Some say war is glorious, magnificent. Parts of it are. The massed ranks of men, the colorful banners and gleaming armor, the thunder of great artillery calling out.
Some say war is necessary. That is certainly true. Men are brutes and animals at the core, and too often violence and muscle is needed against men.
Some say war is righteous. The Latins certainly think so, which is an argument for it not being so. The cause may be virtuous, defense of one’s land, one’s people. But the actual war, the blood and bone and shattered bodies, the weeping of those left behind and the happy cries of fattened ravens, the stench of ten thousand ruptured and rotting bowels, that cannot be righteous.
Necessary perhaps, magnificent in parts, virtuous in cause, but do not call it righteous.
Empires are built on wars.
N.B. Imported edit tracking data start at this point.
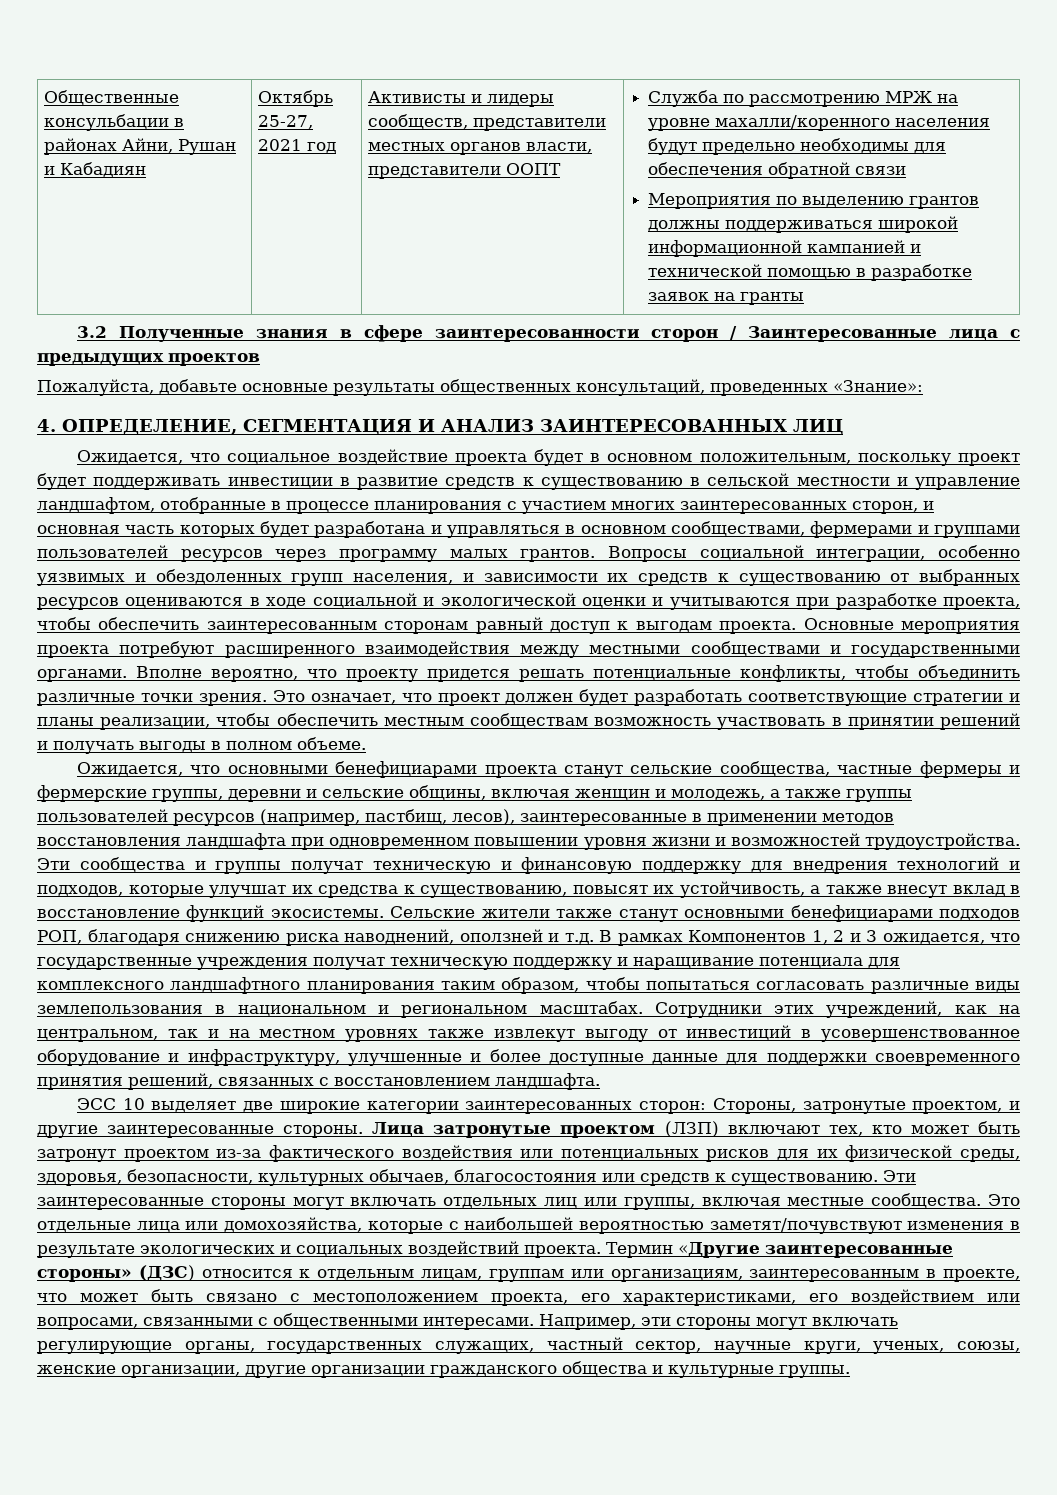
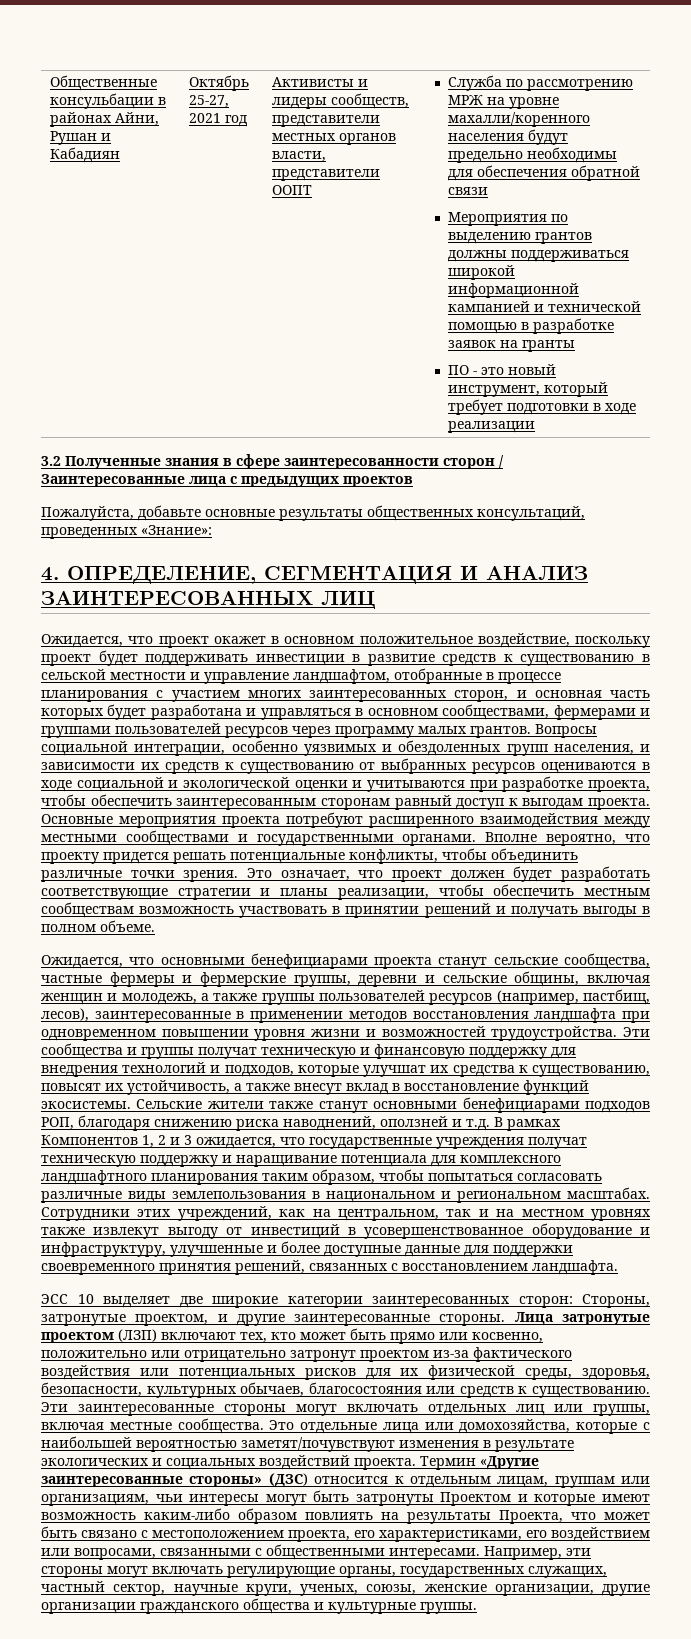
+ ПО - это новый инструмент, который требует подготовки в ходе реализации
- Ожидается, что социальное воздействие проекта будет в основном положительным, поскольку проект будет поддерживать инвестиции в развитие средств к существованию в сельской местности и управление ландшафтом, отобранные в процессе планирования с участием многих заинтересованных сторон, и основная часть которых будет разработана и управляться в основном сообществами, фермерами и группами пользователей ресурсов через программу малых грантов.
+ Ожидается, что проект окажет в основном положительное воздействие, поскольку проект будет поддерживать инвестиции в развитие средств к существованию в сельской местности и управление ландшафтом, отобранные в процессе планирования с участием многих заинтересованных сторон, и основная часть которых будет разработана и управляться в основном сообществами, фермерами и группами пользователей ресурсов через программу малых грантов.
- Лица затронутые проектом (ЛЗП) включают тех, кто может быть затронут проектом из-за фактического воздействия или потенциальных рисков для их физической среды, здоровья, безопасности, культурных обычаев, благосостояния или средств к существованию.
+ Лица затронутые проектом (ЛЗП) включают тех, кто может быть прямо или косвенно, положительно или отрицательно затронут проектом из-за фактического воздействия или потенциальных рисков для их физической среды, здоровья, безопасности, культурных обычаев, благосостояния или средств к существованию.
- Термин «Другие заинтересованные стороны» (ДЗС) относится к отдельным лицам, группам или организациям, заинтересованным в проекте, что может быть связано с местоположением проекта, его характеристиками, его воздействием или вопросами, связанными с общественными интересами.
+ Термин «Другие заинтересованные стороны» (ДЗС) относится к отдельным лицам, группам или организациям, чьи интересы могут быть затронуты Проектом и которые имеют возможность каким-либо образом повлиять на результаты Проекта, что может быть связано с местоположением проекта, его характеристиками, его воздействием или вопросами, связанными с общественными интересами.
They cannot be without wars. And if wars are not righteous, what does that say about Empire?
Necessary, but call it not righteous. And never forget the cost.
-Excerpt from the personal journal of Demetrios III Sideros, printed in the posthumous
Collected Writings of Demetrios III Sideros.
[1] Any suggestions for a Greek patronym that would acknowledge this feat of hers would be greatly appreciated.
[2] These events follow closely the OTL events after the battle of Pelagonia, the changes being the date of the battle and the towns ceded to the Nicaeans. I didn’t declare it originally because this was at the start of the TL where quality is poor, but ITTL Monemvasia never fell to the Latins (IOTL it lasted until 1248, post-POD). This is to make the Roman re-conquest more plausible and why Androusa and Kalamata were substituted for Monemvasia, which was part of Guillaume’s ransom IOTL, ITTL.
For a post-POD OTL example of monarch capture not being a big prize in the long run, see Francis I after Pavia. Also Napoleon III after Sedan.